Nestes tempos de guerra, a Europa terá de se reinventar se quiser ter um futuro. Será fundamental aumentar a capacidade da Europa para definir e implementar a sua própria estratégia face aos principais conflitos do nosso tempo.

Na guerra no Médio Oriente, precisamos de ser firmes para incapacitar uma organização terrorista como o Hamas, mas igualmente firmes para proteger a população civil palestiniana e forçar, no quadro multilateral, a única solução que pode dar-lhes esperança e justiça e impedir o surgimento de um novo Hamas: dois estados democráticos, coexistindo em Israel e na Palestina.
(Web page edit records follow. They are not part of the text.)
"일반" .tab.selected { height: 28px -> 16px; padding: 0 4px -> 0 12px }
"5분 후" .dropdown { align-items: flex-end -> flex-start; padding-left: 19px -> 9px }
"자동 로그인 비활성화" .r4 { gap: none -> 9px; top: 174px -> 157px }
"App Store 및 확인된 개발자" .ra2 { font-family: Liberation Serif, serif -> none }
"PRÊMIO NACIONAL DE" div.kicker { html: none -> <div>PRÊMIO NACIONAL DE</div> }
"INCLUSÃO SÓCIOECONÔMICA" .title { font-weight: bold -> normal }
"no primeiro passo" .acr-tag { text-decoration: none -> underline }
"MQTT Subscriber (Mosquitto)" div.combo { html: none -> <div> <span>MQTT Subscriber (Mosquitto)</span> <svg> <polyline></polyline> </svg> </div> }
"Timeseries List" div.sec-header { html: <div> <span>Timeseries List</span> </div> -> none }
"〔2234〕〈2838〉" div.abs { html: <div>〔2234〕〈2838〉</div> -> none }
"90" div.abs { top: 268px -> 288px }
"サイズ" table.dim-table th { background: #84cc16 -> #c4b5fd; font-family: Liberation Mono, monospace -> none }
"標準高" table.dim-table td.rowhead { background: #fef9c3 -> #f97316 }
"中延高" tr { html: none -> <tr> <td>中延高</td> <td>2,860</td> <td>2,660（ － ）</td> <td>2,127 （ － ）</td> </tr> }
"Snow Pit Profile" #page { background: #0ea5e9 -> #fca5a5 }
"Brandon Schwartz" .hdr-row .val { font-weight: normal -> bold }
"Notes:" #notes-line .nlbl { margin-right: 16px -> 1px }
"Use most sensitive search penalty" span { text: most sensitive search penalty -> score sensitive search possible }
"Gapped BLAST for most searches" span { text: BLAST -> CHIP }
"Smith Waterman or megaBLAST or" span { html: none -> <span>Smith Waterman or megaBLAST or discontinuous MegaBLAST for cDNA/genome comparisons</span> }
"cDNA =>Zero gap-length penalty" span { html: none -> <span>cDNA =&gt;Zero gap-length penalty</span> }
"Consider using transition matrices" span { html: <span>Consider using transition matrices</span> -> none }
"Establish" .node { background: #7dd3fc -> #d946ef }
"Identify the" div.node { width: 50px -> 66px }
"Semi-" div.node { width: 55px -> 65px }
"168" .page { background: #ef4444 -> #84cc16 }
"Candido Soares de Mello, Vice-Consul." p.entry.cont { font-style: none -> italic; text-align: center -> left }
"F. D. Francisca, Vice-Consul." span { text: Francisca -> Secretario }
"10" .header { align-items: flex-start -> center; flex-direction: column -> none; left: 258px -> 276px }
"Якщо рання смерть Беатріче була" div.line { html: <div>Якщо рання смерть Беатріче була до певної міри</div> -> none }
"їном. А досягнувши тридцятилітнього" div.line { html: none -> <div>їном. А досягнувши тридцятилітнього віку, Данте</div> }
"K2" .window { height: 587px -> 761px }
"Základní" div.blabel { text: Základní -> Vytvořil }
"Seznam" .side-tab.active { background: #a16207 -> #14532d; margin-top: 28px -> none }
Para conter o risco de escalada no Médio Oriente, a nível regional, internacional e interno, seria um erro equiparar o ataque do Hamas a Israel com o ataque da Rússia à Ucrânia, uma vez que se tratam de conflitos de natureza completamente diferente. A Rússia de Putin tem uma agenda de expansão da sua esfera de influência não só para as fronteiras da União Europeia, mas também para outras partes do mundo, mantendo o seu estatuto de “grande potência”.

Ao mesmo tempo, ocorreram golpes de Estado no Sahel, onde a interferência russa (e chinesa) é claramente visível. No entanto, pensar que o status quo anterior à influência europeia pós-colonial poderia ser mantido seria uma ilusão, uma vez que estava demasiado centrado nos recursos e nos interesses europeus. A única solução é partir de uma parceria genuína com os países africanos e as suas organizações regionais, centrada no desenvolvimento sustentável e na construção de sistemas democráticos representativos e participativos, dando-lhes ao mesmo tempo uma maior influência no sistema multilateral.

Evitar erros de posicionamento estratégico no Médio Oriente e em África é também crucial para que a Europa tenha mais aliados na sua resposta à invasão da Ucrânia pela Rússia. A integração da Ucrânia, da Moldávia e dos Balcãs Ocidentais tornou-se um imperativo político e moral, mas o que está em jogo é a reorganização do continente europeu em quatro círculos: os não-membros da União Europeia, que não querem ser membros e aqueles que o fazem, mais os membros da UE que querem aprofundar a integração e aqueles que não o fazem. Hoje, existem fortes razões para reformar a União Europeia, o que também pode exigir algumas alterações específicas nos seus tratados no que diz respeito à sua capacidade de decidir e agir como entidade política e geopolítica.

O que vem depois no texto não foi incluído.